• What you are asked to do
Nothing below is to be printed except the lines between the line holding "text: GUANINI ->" and the line holding "none -> <p>自贡市绿化工程队", inclusive, each exactly as it appears.

-------- Supplied records --------

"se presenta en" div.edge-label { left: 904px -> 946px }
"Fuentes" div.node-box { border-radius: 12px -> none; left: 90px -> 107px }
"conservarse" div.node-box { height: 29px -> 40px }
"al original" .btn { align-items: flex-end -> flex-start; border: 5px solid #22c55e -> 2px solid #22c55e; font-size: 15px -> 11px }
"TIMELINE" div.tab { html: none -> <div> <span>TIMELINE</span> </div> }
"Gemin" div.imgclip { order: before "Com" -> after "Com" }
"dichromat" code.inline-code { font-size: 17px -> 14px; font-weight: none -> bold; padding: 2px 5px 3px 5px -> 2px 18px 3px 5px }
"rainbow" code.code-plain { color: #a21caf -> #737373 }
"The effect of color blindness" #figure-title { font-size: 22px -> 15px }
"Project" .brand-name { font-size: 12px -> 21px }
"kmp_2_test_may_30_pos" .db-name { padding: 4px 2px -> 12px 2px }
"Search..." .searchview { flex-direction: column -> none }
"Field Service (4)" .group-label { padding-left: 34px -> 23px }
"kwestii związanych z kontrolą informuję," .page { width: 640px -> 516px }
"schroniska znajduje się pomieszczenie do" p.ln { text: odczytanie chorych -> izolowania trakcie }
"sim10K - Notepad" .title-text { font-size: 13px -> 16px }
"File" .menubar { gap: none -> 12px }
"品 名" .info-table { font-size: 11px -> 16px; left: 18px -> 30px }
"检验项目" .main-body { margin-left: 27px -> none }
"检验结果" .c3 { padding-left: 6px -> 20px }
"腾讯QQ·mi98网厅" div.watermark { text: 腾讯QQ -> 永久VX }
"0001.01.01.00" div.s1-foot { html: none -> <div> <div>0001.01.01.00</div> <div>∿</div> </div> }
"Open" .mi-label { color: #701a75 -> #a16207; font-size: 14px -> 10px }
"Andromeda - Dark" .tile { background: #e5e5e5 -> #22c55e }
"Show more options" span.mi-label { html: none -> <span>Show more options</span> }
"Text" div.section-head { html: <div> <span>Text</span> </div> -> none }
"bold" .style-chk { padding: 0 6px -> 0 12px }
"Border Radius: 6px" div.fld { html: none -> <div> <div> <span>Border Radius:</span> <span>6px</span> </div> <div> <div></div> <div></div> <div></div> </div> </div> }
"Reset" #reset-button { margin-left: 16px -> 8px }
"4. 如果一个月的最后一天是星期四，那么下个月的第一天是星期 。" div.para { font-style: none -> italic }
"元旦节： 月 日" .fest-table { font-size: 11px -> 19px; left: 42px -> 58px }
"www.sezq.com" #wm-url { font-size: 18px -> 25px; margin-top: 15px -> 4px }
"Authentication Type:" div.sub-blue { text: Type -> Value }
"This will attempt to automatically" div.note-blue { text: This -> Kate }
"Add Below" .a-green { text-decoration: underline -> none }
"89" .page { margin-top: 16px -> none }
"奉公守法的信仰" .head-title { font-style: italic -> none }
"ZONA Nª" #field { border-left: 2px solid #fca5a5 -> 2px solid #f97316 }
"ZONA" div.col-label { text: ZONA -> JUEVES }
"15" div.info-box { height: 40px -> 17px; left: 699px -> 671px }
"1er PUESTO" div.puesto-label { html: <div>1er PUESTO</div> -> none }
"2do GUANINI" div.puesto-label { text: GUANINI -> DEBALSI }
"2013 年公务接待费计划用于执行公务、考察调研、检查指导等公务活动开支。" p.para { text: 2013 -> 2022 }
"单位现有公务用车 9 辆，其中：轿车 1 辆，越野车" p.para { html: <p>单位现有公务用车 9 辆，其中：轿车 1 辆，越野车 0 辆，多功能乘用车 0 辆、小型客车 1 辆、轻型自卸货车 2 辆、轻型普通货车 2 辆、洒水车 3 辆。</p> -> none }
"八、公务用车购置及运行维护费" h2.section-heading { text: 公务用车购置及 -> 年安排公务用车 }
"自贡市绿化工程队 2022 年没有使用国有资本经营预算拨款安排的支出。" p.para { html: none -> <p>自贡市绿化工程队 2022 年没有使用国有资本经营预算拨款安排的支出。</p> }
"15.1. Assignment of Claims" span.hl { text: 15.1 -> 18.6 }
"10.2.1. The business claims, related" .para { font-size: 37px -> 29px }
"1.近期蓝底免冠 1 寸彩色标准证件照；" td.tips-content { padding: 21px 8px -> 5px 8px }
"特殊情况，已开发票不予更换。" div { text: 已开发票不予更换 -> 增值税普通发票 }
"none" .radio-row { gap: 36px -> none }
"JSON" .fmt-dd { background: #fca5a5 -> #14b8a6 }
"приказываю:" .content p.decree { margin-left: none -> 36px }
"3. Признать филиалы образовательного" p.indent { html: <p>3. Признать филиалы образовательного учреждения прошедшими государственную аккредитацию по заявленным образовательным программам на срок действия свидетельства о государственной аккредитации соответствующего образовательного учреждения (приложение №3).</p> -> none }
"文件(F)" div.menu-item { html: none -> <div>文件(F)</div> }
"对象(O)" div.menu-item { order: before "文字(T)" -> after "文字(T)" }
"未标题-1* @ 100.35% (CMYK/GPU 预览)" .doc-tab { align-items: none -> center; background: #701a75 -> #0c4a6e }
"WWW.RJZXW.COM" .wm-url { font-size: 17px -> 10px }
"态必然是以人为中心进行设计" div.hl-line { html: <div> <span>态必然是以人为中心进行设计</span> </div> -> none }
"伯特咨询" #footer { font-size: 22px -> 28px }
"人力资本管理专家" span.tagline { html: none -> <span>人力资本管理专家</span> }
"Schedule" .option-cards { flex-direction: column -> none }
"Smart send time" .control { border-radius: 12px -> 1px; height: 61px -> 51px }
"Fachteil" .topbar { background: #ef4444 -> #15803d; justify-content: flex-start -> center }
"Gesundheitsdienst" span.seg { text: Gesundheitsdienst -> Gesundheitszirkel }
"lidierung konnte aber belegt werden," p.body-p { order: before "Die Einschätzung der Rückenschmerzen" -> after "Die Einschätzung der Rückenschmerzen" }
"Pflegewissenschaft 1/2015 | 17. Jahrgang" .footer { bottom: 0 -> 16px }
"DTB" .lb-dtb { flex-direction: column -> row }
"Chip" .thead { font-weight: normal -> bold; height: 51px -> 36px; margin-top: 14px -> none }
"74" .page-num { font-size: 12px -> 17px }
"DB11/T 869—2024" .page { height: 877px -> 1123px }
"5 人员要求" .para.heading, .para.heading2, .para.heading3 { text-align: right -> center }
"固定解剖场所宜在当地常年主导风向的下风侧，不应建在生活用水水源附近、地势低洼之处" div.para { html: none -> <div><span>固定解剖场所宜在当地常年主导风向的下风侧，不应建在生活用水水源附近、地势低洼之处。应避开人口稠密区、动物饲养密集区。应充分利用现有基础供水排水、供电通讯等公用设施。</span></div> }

--------

• Response to this exercise
"2do GUANINI" div.puesto-label { text: GUANINI -> DEBALSI }
"2013 年公务接待费计划用于执行公务、考察调研、检查指导等公务活动开支。" p.para { text: 2013 -> 2022 }
"单位现有公务用车 9 辆，其中：轿车 1 辆，越野车" p.para { html: <p>单位现有公务用车 9 辆，其中：轿车 1 辆，越野车 0 辆，多功能乘用车 0 辆、小型客车 1 辆、轻型自卸货车 2 辆、轻型普通货车 2 辆、洒水车 3 辆。</p> -> none }
"八、公务用车购置及运行维护费" h2.section-heading { text: 公务用车购置及 -> 年安排公务用车 }
"自贡市绿化工程队 2022 年没有使用国有资本经营预算拨款安排的支出。" p.para { html: none -> <p>自贡市绿化工程队 2022 年没有使用国有资本经营预算拨款安排的支出。</p> }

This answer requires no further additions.